(Image comparison data)
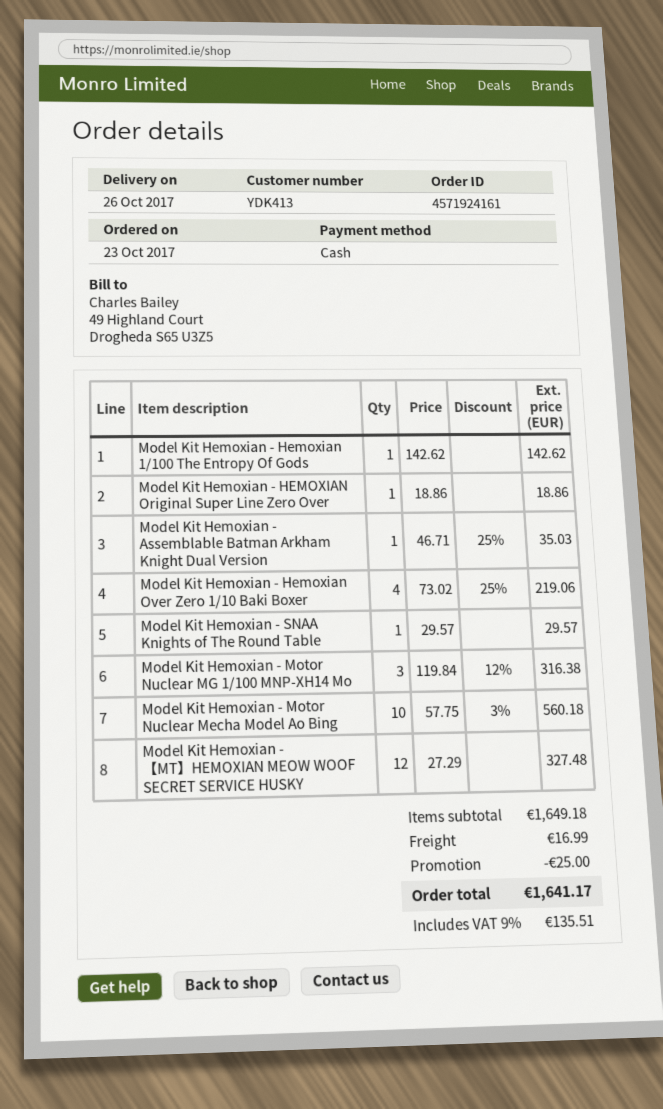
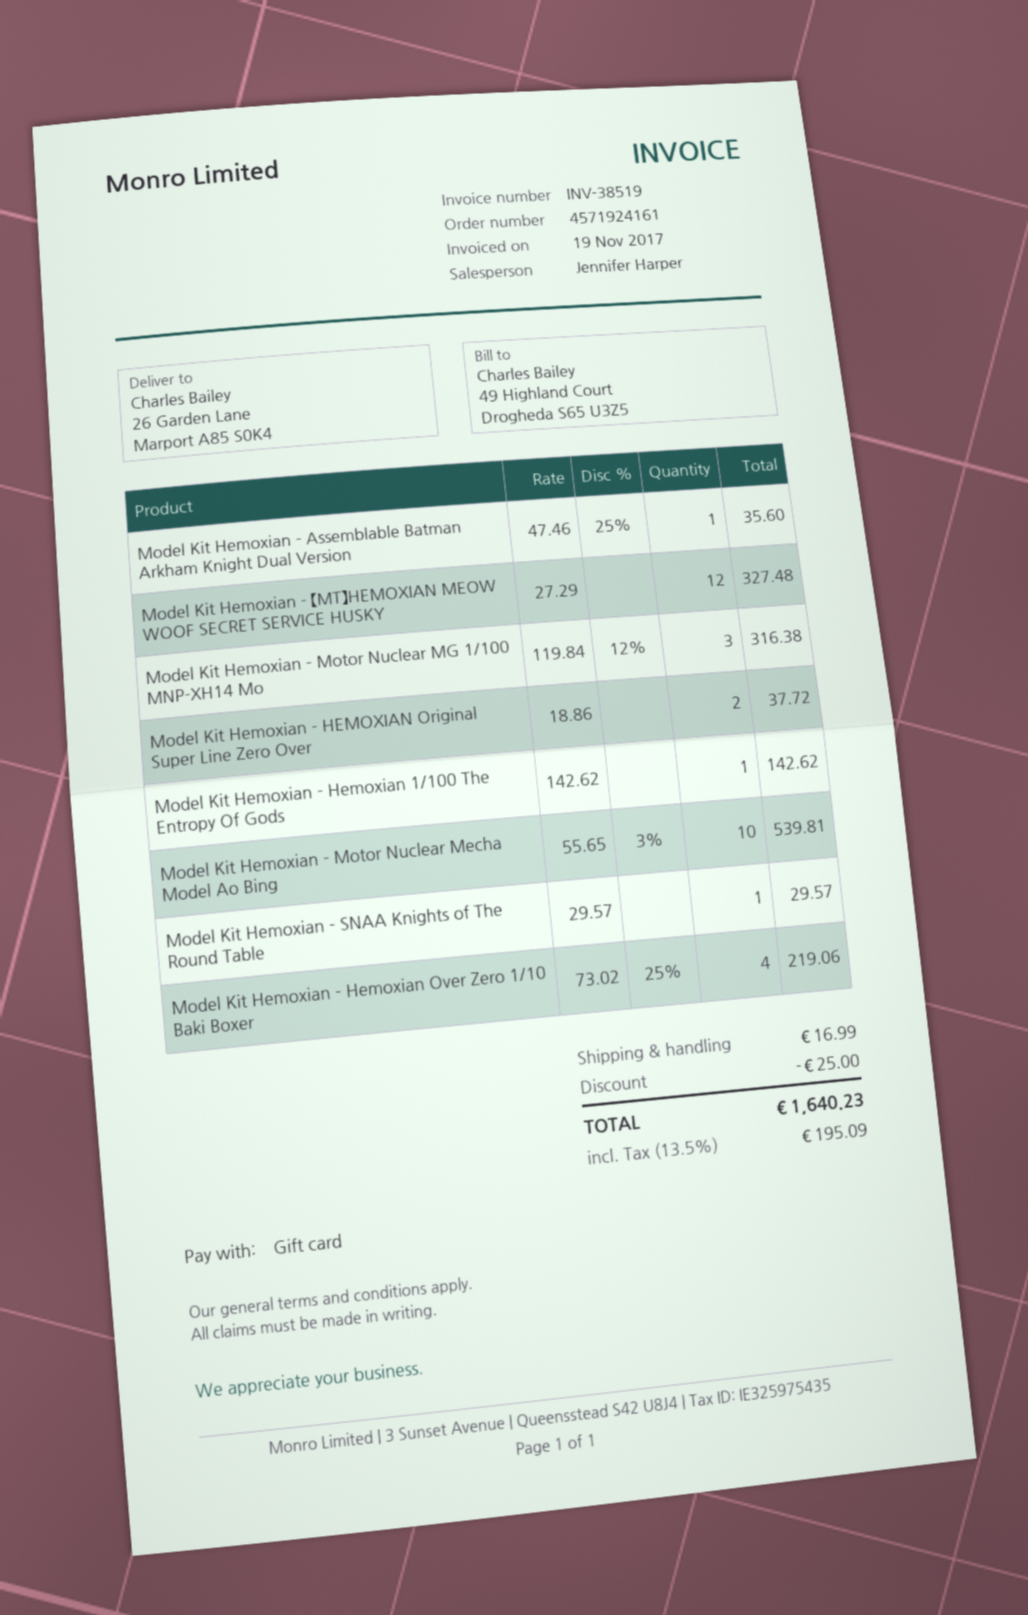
payment method: cash -> gift card
Model Kit Hemoxian - HEMOXIAN Original Super Line Zero Over: 1 x 18.86 = 18.86 -> 2 x 18.86 = 37.72
Model Kit Hemoxian - Assemblable Batman Arkham Knight Dual Version: 1 x 46.71 - 25% = 35.03 -> 1 x 47.46 - 25% = 35.60
Model Kit Hemoxian - Motor Nuclear Mecha Model Ao Bing: 10 x 57.75 - 3% = 560.18 -> 10 x 55.65 - 3% = 539.81
tax: 9% = 135.51 -> 13.5% = 195.09
total: 1641.17 -> 1640.23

TASK PROMPT. The answer must be an exact copy of the records, with no images in it.

WRITTEN SOLUTION.
payment method: cash -> gift card
Model Kit Hemoxian - HEMOXIAN Original Super Line Zero Over: 1 x 18.86 = 18.86 -> 2 x 18.86 = 37.72
Model Kit Hemoxian - Assemblable Batman Arkham Knight Dual Version: 1 x 46.71 - 25% = 35.03 -> 1 x 47.46 - 25% = 35.60
Model Kit Hemoxian - Motor Nuclear Mecha Model Ao Bing: 10 x 57.75 - 3% = 560.18 -> 10 x 55.65 - 3% = 539.81
tax: 9% = 135.51 -> 13.5% = 195.09
total: 1641.17 -> 1640.23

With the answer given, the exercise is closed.